• WORK ORDER:
Transcribe every entry exactly, leaving out any pictures.

• INPUT RECORDS:
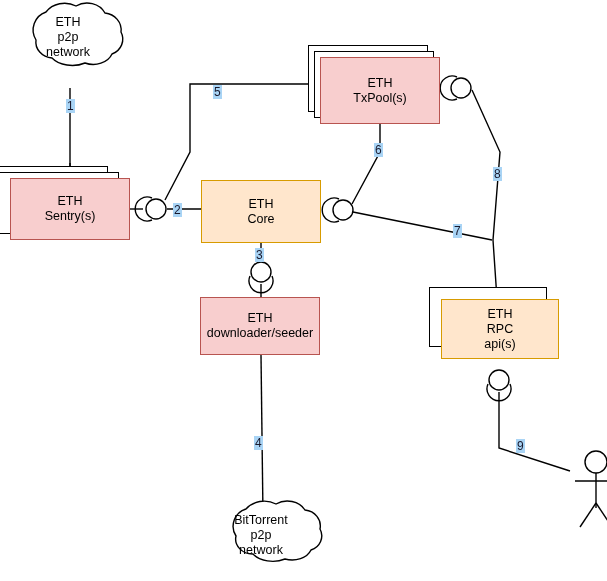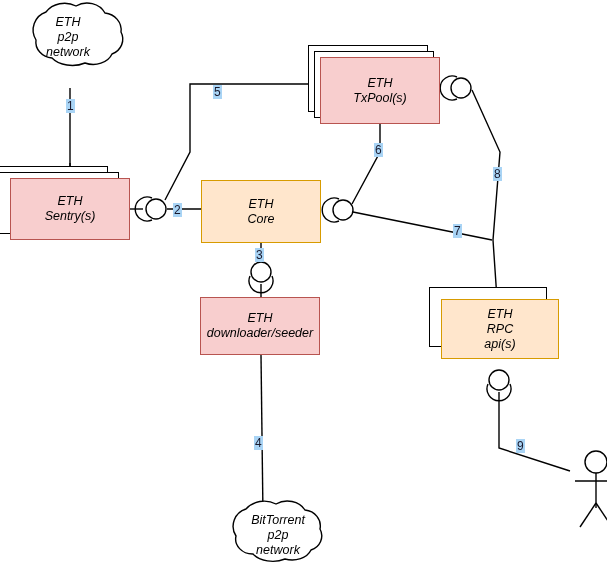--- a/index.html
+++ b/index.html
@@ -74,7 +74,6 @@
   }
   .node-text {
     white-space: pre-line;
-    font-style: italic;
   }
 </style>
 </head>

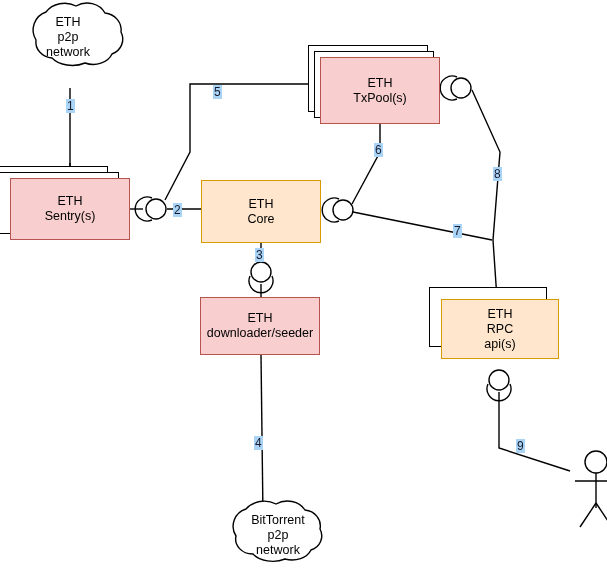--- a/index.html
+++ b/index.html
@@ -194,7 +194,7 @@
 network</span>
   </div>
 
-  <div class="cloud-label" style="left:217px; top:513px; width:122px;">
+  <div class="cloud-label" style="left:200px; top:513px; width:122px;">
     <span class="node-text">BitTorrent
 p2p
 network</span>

• RESPONSE:
--- a/index.html
+++ b/index.html
@@ -74,7 +74,6 @@
   }
   .node-text {
     white-space: pre-line;
-    font-style: italic;
   }
 </style>
 </head>

--- a/index.html
+++ b/index.html
@@ -194,7 +194,7 @@
 network</span>
   </div>
 
-  <div class="cloud-label" style="left:217px; top:513px; width:122px;">
+  <div class="cloud-label" style="left:200px; top:513px; width:122px;">
     <span class="node-text">BitTorrent
 p2p
 network</span>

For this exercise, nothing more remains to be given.